There should be a name for the color of the particular blue deepening into purple-black indigo of winter evenings, especially as a day of snow slips over into sleet. The indigo glow through my windows right now brings back this poem from February 2007.  The barn and shed and silo are still there, though the farmhouse burned. And l need a bigger wagon, there’s so much more to hold than a hole now.

Valentine’s Day

The first real storm washes out the little color
in the landscape, the barn and shed and silo
weathered to the gray of a cut snow bank.
Sparrows peck in the perennial bed, tall stems
and seed heads clustered through snow. Small storms
of snow blow up off the roof of the hay shed,
sweep past. We would ski at midnight to catch
the pure snow before the storm slipped over to sleet.
So much happens every day, I need a wagon to hold
the hole. Last night I lay on the kitchen floor,
where our cat slept for her last year, her old body
bony, weightless. I noticed the narrow maple
floor boards running under the hutch, thinking
the world is flat even as I know it is round.

A Gift of Experience

 

Emilio at the Whitney Biennial

A week ago David and I finished the holiday gift I gave him for 2017 — a commitment to visit at least one museum and have one outdoor adventure a month. Experience gifts make sense — we already have so much stuff — and they’ve been a needed break from the dread and disgust that’s been too present for the past year if you’re paying any attention at all to what’s happening in the world. Which we are.

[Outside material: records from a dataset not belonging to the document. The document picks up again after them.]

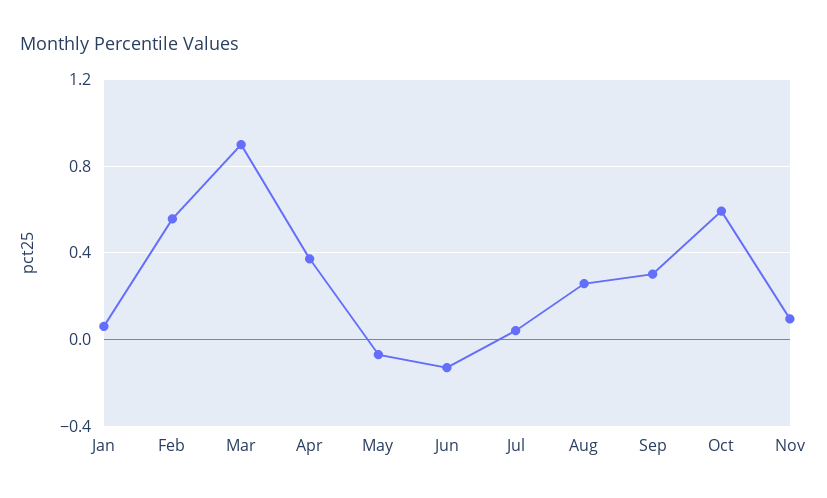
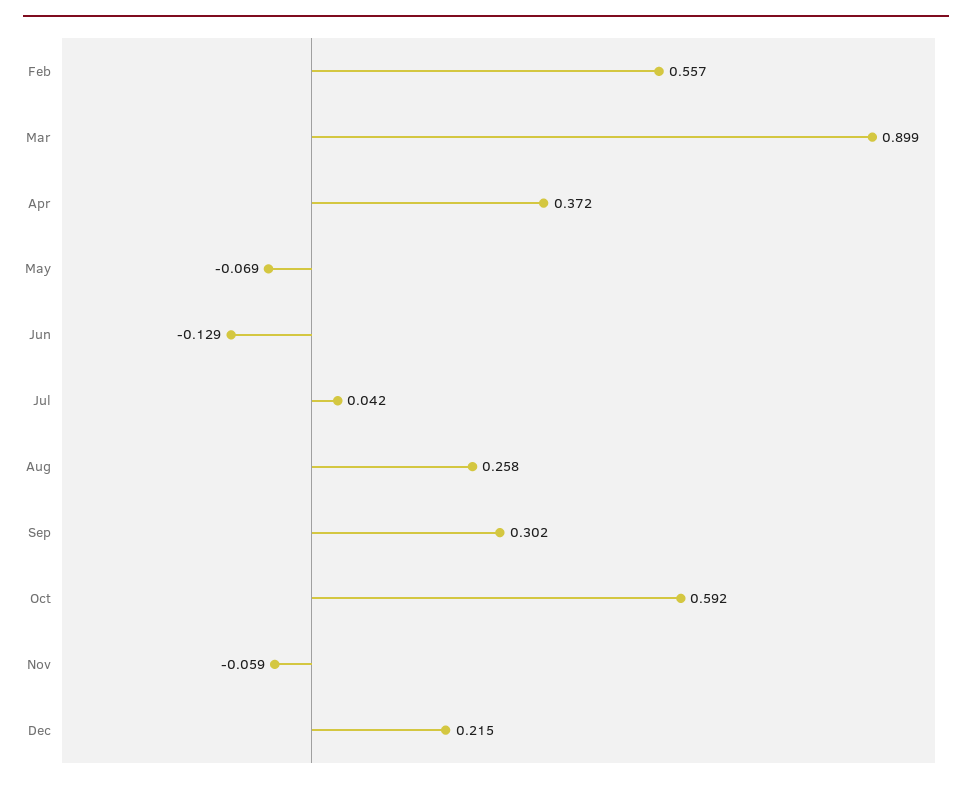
Jan: 0.05 -> none
Nov: 0.1 -> -0.059
Dec: none -> 0.215

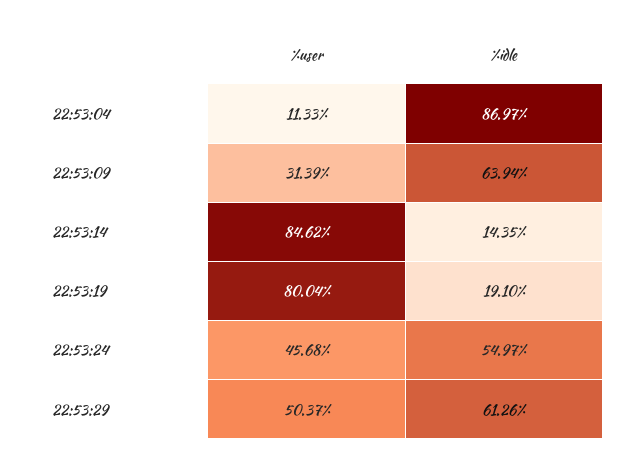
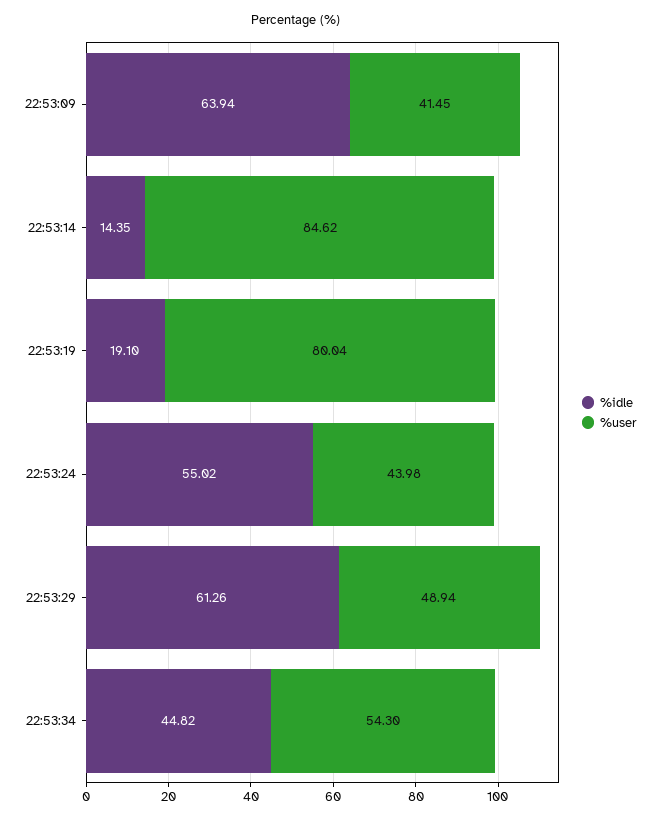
%user, 22:53:04: 11.33 -> none
%idle, 22:53:04: 86.97 -> none
%user, 22:53:09: 31.39 -> 41.45
%user, 22:53:24: 45.68 -> 43.98
%idle, 22:53:24: 54.97 -> 55.02
%user, 22:53:29: 50.37 -> 48.94
%idle, 22:53:34: none -> 44.82
%user, 22:53:34: none -> 54.3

Early on we decided if we went someplace outdoors we’d never been before, that could count as an outdoor adventure. It didn’t have to be arduous. Just new. We also realized early on that there are a lot of museums near us. New Hampshire has a snowmobile museum, several rail depot museums, a telephone museum, a model railroad and toy museum, and a classic arcade museum that has pinball machines and electric games built no later than 1987. We didn’t go to any of those, but we did go to the NH Historical Society museum which has an old ski-doo snowmobile as an exhibit.

So what did our year of art and adventure include?

We trudged through snow up a hill in an orchard under a full moon. We camped in Evans Notch and hiked the Baldface Circle (very arduous!), slept on the front porch three times in the last month, toasty in big down bags, swam in the North Atlantic twice in September and in Long Pond during the second week of October. Wet suits are magic in cold water, but we came out a bit off balance from the cold affecting our inner ears.

 

We walked in Ireland and hiked in Zion Canyon, Kolob Canyon, Snow Canyon and Jenny’s Canyon (Utah is amazing) and lowered ourselves into lava tubes, caves hollowed out of old lava flows. We stayed in the Mitzpah Hut near the peak of Mt. Pierce and hiked to the summit of Mt. Mooselauke twice

 

Our museum visits ranged from interesting to mind blowing. The Deep Cuts exhibit at the Currier, featuring impossibly intricate and detailed paper art, was a marvel. We took in the Whitney Biennial along with Adrienne, Emilio and Ava. We went to the Museum of Fine Arts in Boston twice, most recently to see a phenomenal performance of poetry read by Jane Hirshfield (her own and her translations of Japanese poetry) and music composed by Linda Chase. The three part piece was a collaboration written in response to the earthquake and tsunami in Japan, and was masterfully done. Stunning music along with spoken words in the best weave of the two I’ve ever heard. And that was after being enchanted by the exhibit of wild and vibrant wall-size murals by Takashi Murakami.

My favorite museum visit was to the Northwood Historical Society’s museum, open on August Saturdays from 1:00 to 3:00. The town’s artifacts are housed in the small, square, brick building that was the Northwood Narrows branch of the library when I first moved to town. It’s around the corner from my house.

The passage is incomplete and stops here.